Some users have many layouts that they need during the course of a document review. You can use separators (-----------) to help organize layouts and build the workflow.

Issue coding layouts can get long and cumbersome over time, requiring users to scroll to see all available choices. To improve the layout’s usability, limit the issue tags to broad categories, at least for first pass review, to reduce the number of choices and change the layout field display from check box list to pop-up picker. This de-clutters the layout space by minimizing and hiding the choices and presenting them only when necessary. Users can apply filtering to pop-up picker views to find choices.

Whenever possible, avoid creating multiple duplicative fields and instead, reuse existing fields on multiple layouts.  If you do not want a user to be able to change values on another layout, you can place the existing field on the additional layouts and make them read only.  This will help the reviewer needing to switch between layouts to see the information in previously populated fields, but not allow them to make changes to the coding.

Mass Operations

Some mass operations temporarily lock the document table while executing. Depending on the number of records and users in the system, the table may lock for an extended period of time and frustrate users trying to perform standard edits. If necessary, break searches for mass operations into smaller chunks and carry out mass operations at night or at an off-peak time.

Some mass operations, such as Mass Delete, have to do a considerable amount of clean up when deleting objects.

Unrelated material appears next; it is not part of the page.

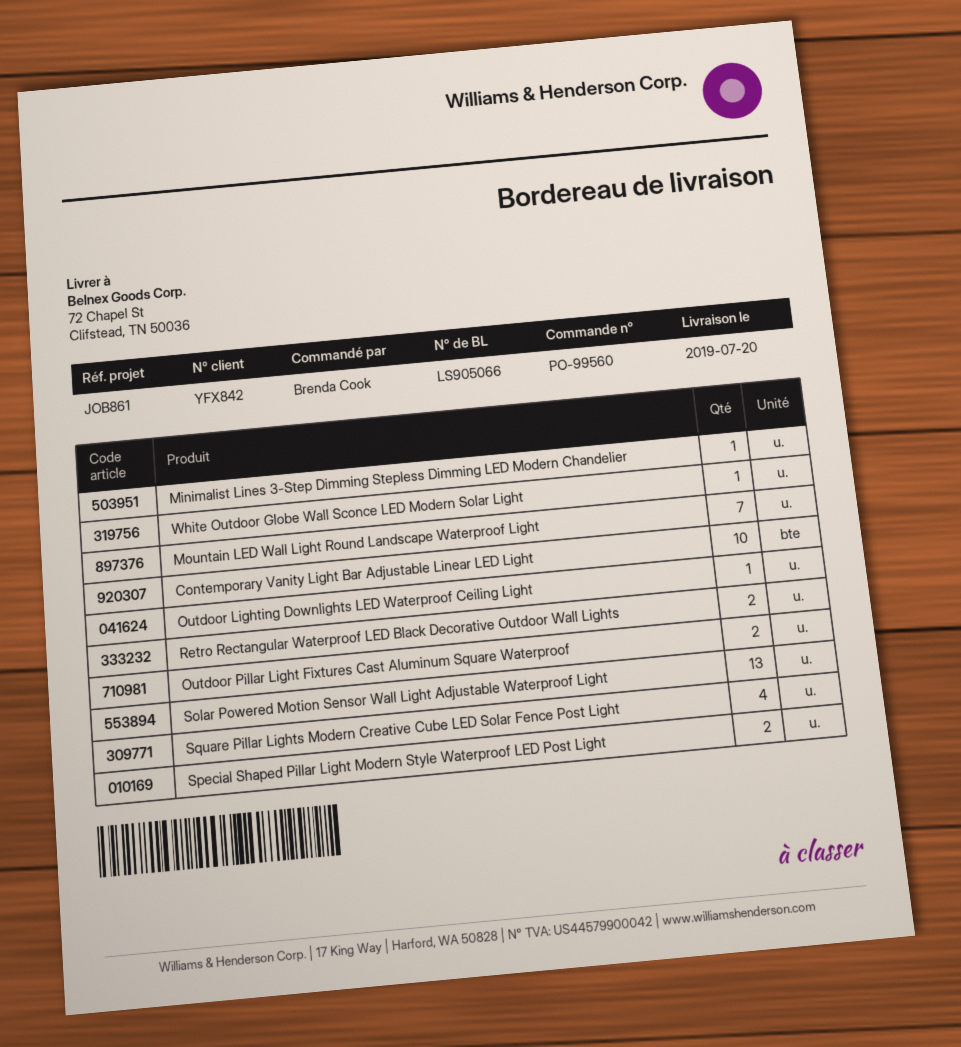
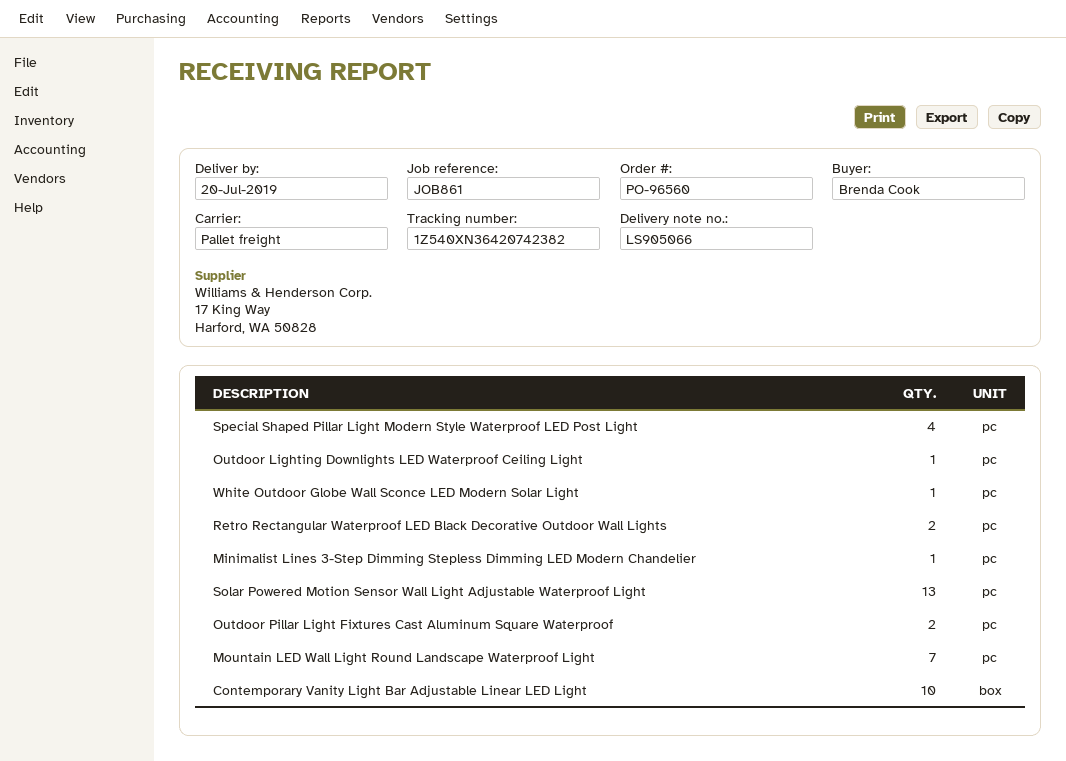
order number: PO-99560 -> PO-96560
Square Pillar Lights Modern Creative Cube LED Solar Fence Post Light: 4 -> none
Special Shaped Pillar Light Modern Style Waterproof LED Post Light: 2 -> 4

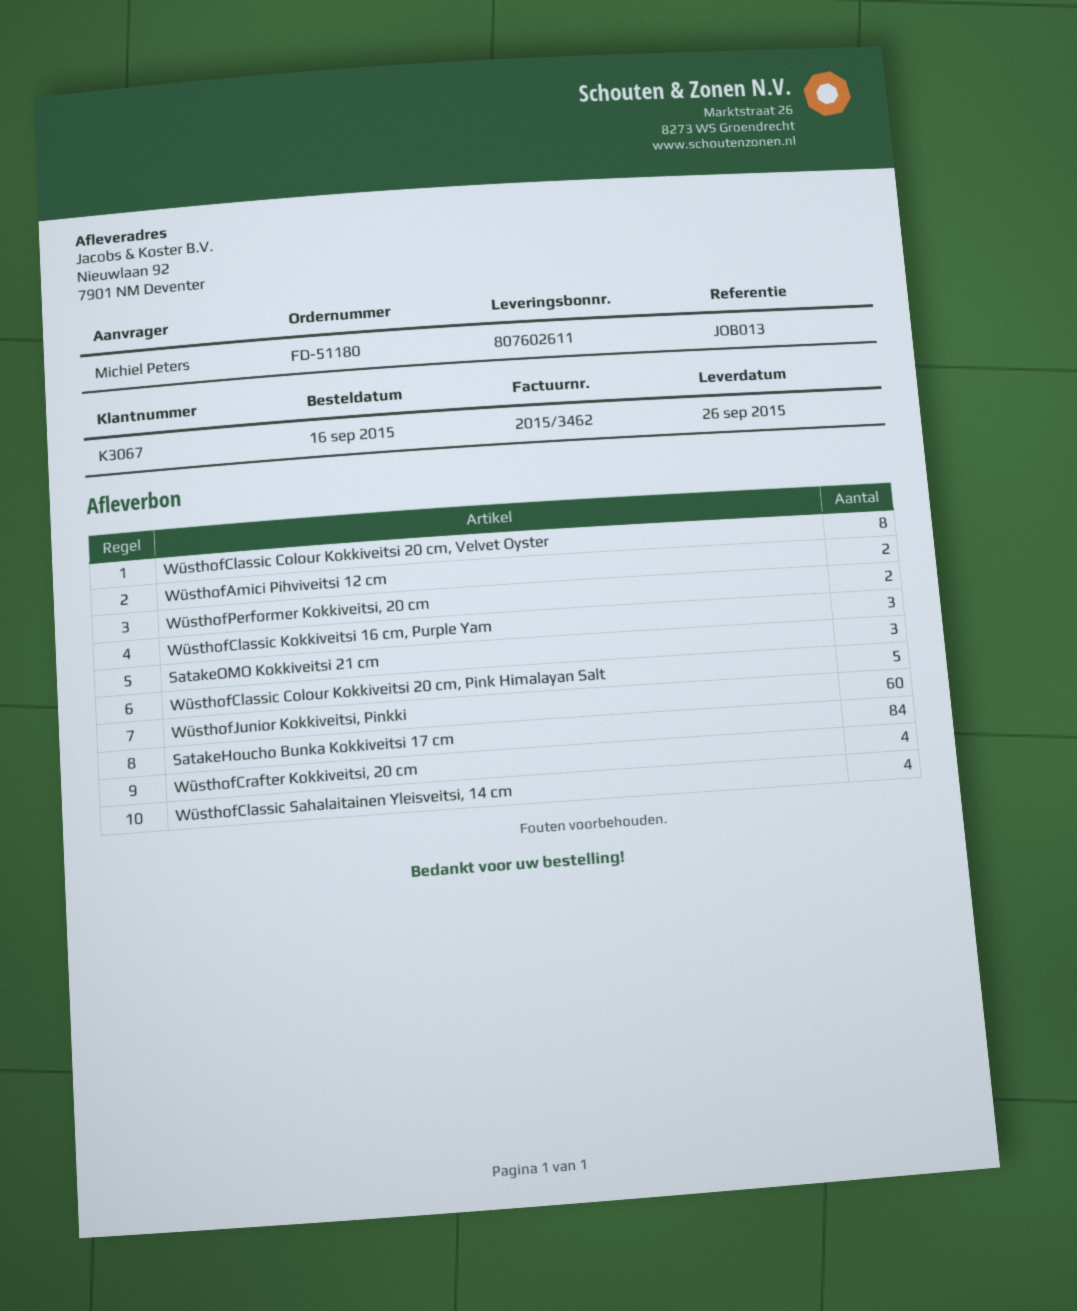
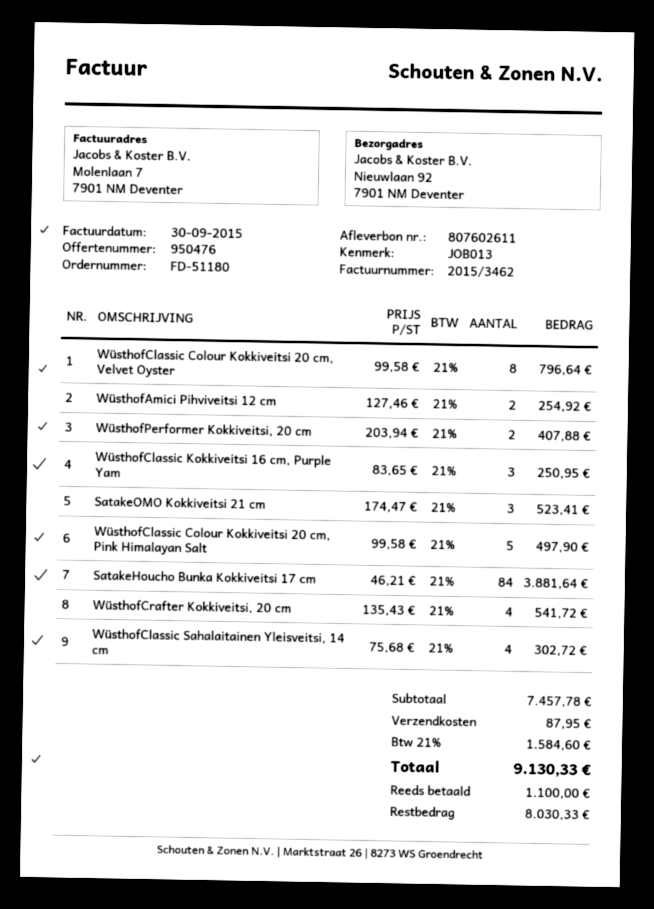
WüsthofJunior Kokkiveitsi, Pinkki: 60 -> none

Consider the complexity of the workspace (linked lists, fields, event handlers, etc.) when using the Mass Delete operation.

Security Permissions

Large workspaces usually require multiple security groups. You should organize documents and define security groups to assist with review workflow. Start with a baseline security group for each main role.

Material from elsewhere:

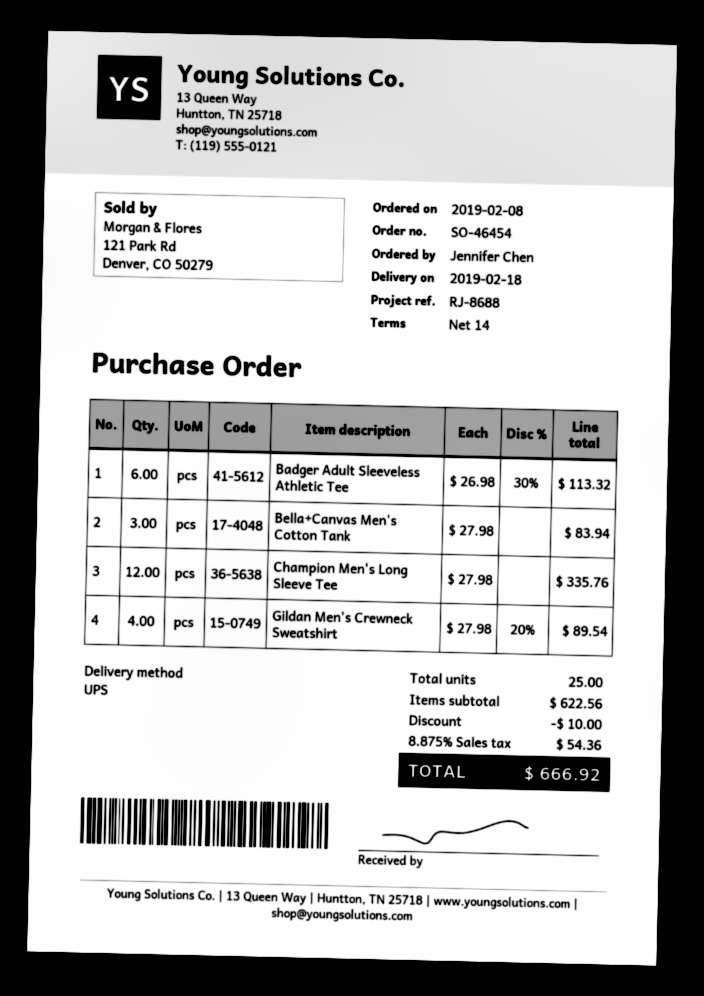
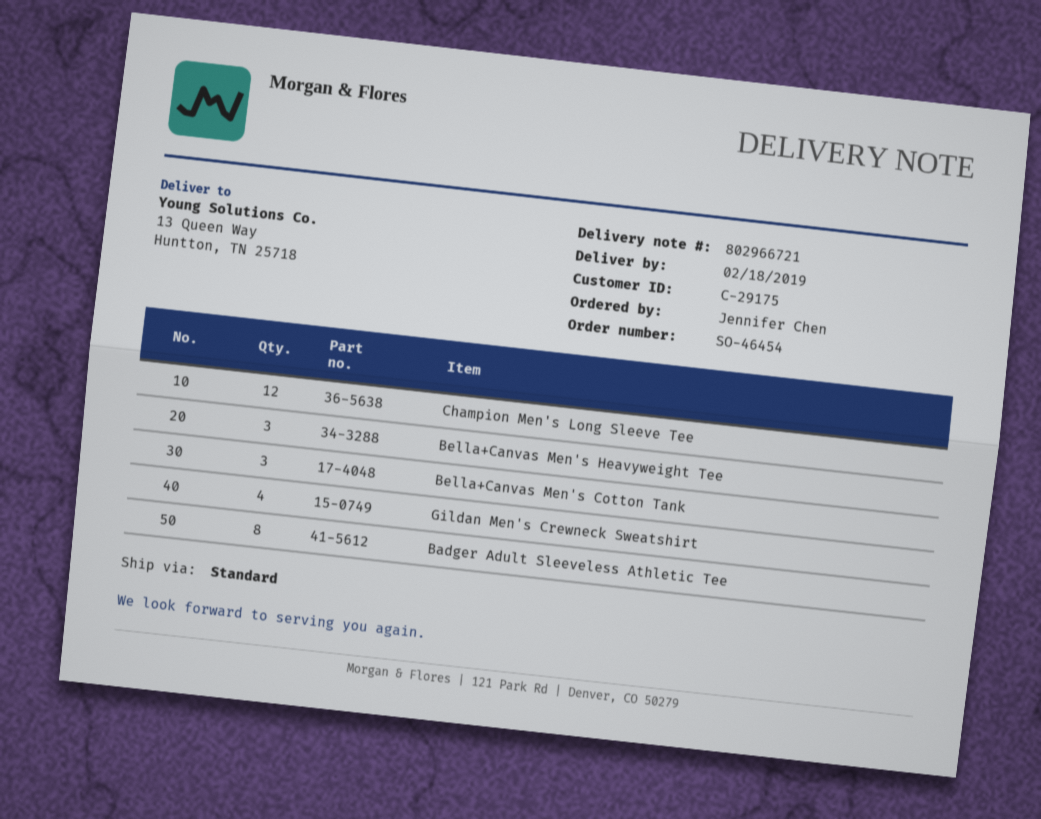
shipping method: UPS -> standard
Badger Adult Sleeveless Athletic Tee: 6 -> 8
Bella+Canvas Men's Heavyweight Tee: none -> 3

For example, you may need to create a baseline group for each of the following roles:

  • System admin
  • Operations admin
  • Operations technician
  • Project manager
  • Project specialist
  • Case admin
  • Case review
  • Case technician
  • Contract reviewer
  • Experts

Set security permissions from the baseline, giving each user group incremental security rights as necessary. For example, three different user groups may need permissions for the following tasks:

  • Contract review
  • Contract review – QA – Access to QA layouts, fields, choices
  • Contract review – Privilege – Access to Privilege Log layouts, fields, choices
  • Contract review – Dep Prep – Access to Deposition Prep layouts, fields, choices, mass actions

Snapshot auditing

Enabling Snapshot Auditing On Delete will record the value of every field on every document upon its deletion. This drastically increases the database size and significantly reduces the performance of Mass Delete. We recommend disabling this setting for Documents unless it is needed.

Views

When it comes to the reviewer interface, focus on workflow. Create views to filter document collections to necessary lists. Using views, you can manage the types of documents that are presented to a group. Use group security permissions to turn views toggle view visibility as necessary.

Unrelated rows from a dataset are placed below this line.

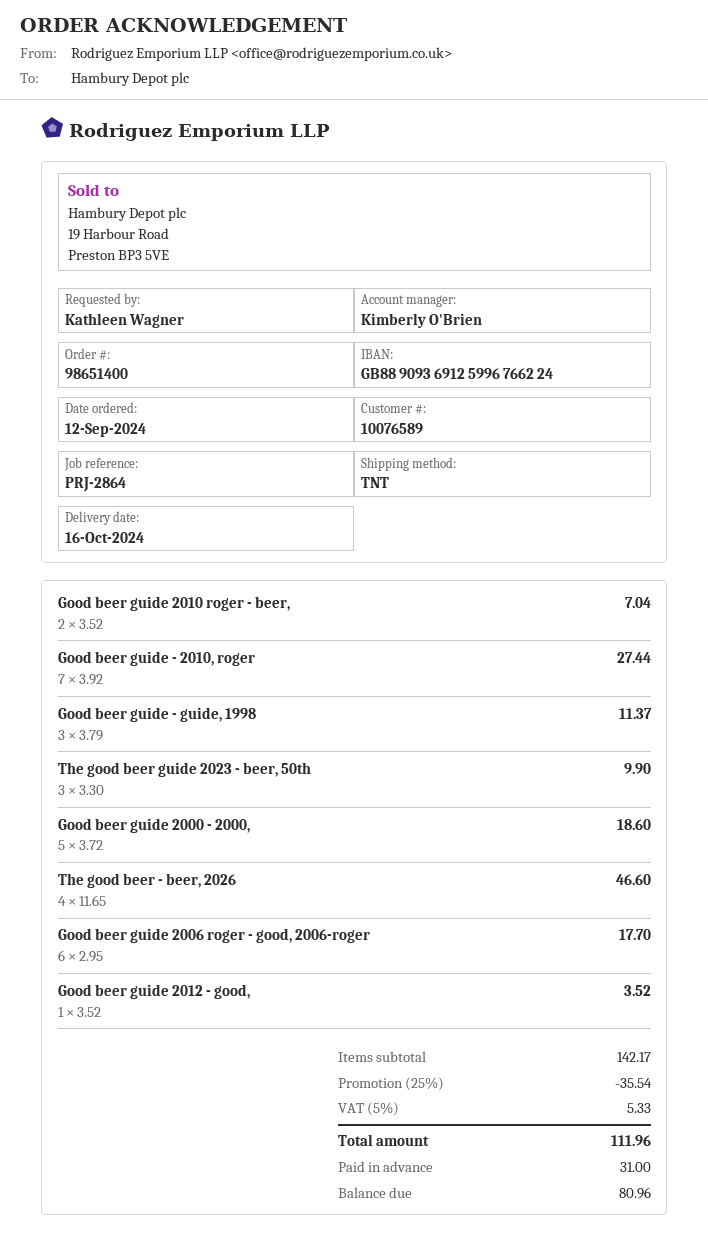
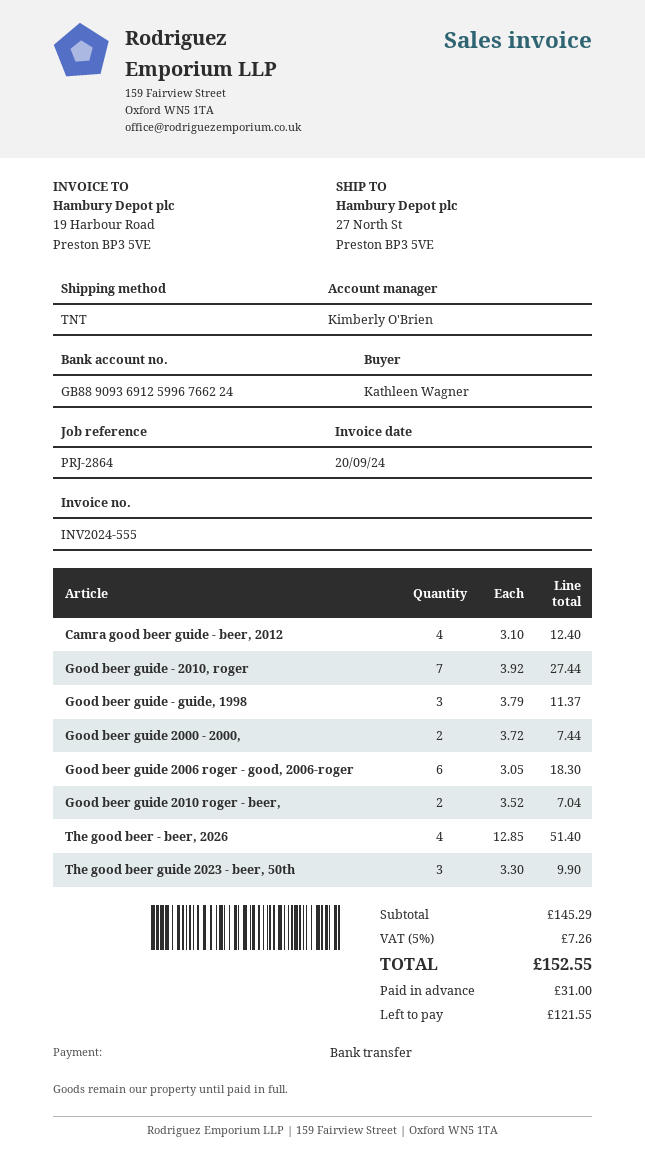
Good beer guide 2000 - 2000,: 5 x 3.72 = 18.60 -> 2 x 3.72 = 7.44
The good beer - beer, 2026: 4 x 11.65 = 46.60 -> 4 x 12.85 = 51.40
Good beer guide 2006 roger - good, 2006-roger: 6 x 2.95 = 17.70 -> 6 x 3.05 = 18.30
Good beer guide 2012 - good,: 1 x 3.52 = 3.52 -> none
Camra good beer guide - beer, 2012: none -> 4 x 3.10 = 12.40
subtotal: 142.17 -> 145.29
discount: 25% = 35.54 -> none
tax: 5% = 5.33 -> 5% = 7.26
total: 111.96 -> 152.55
balance: 80.96 -> 121.55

Analyze each group participating in the review, and map out its exact needs. For example, the First Pass group only needs to review batches. The Second Pass group needs to both review and quality check documents, and the Experts group only needs to see Production documents. Implementing a plan that coordinates views for review groups improves workspace management efficiency.

In addition, consider the following best practices for views:

  • Add only the fields necessary for the review task to a view.
  • Avoid adding Long Text fields to views.
  • Using nested saved searches as view conditions slows downloading.

Relativity system admins

System admins have all necessary permissions to perform the following script-related actions:

  • View
  • Run
  • Preview (locked and unlocked scripts)
  • Create/Write
  • Edit
  • Link Import Applications (See the Applications Guide)

Note: You can grant non-system admins admin permissions that relate to scripts. See Admin security for more information about granting admin permissions to non-system admins.

Users should not frequently run custom scripts that can have a negative impact on the system, including through SSMS access. Avoid using SSMS and the Admin Script functionality as much as possible until actions are audited and certain Relativity controls, including timeout values, are in place.

To prevent scripts from negatively impacting your environment:

  • Limit admin script access for a given workspace to one or two people.
  • Assign an individual to review the impact of custom script executions on the system.

Once you've identified the scripts safe for execution, you can make them available to users through the workspace tabs.

Ingestion, Data Management, Data Migration

Processing

Note the following details related to Inventory:

  • Consider creating smaller L01 files since very large L01 files can fail during Inventory.
  • Skip Inventory if you're not planning to use filters.

Note the following details related to Discover:

  • AD1 performs best out of the forensic containers.
  • Whenever possible, break up larger data sets (50 – 100 GB) into separate data sources, and create one processing set per data source. This allows for easier error identification and remediation without holding back or reprocessing the entire data set.
  • Enable Text Roll Up to make extracted images searchable and reduce document count in your workspace.
  • Avoid single large container files, if possible.
  • Use Relativity text extraction for best performance.
  • Do not exceed 100 Passwords in the Password Bank.
  • Resolve all discover errors before publishing.
  • Resolve errors on container files before moving to publish, if possible.

Note the following details related to Publish:

  • Run post-publish delete jobs off-hours.
  • Use simple saved searches to run the Processing duplication workflow scripts.

For information on the factors that may affect processing throughput, or performance for processing discover and publish jobs, see Processing throughput factors.

Importing load-ready data

To save time, consider the following recommendations when importing large amounts of load-ready data.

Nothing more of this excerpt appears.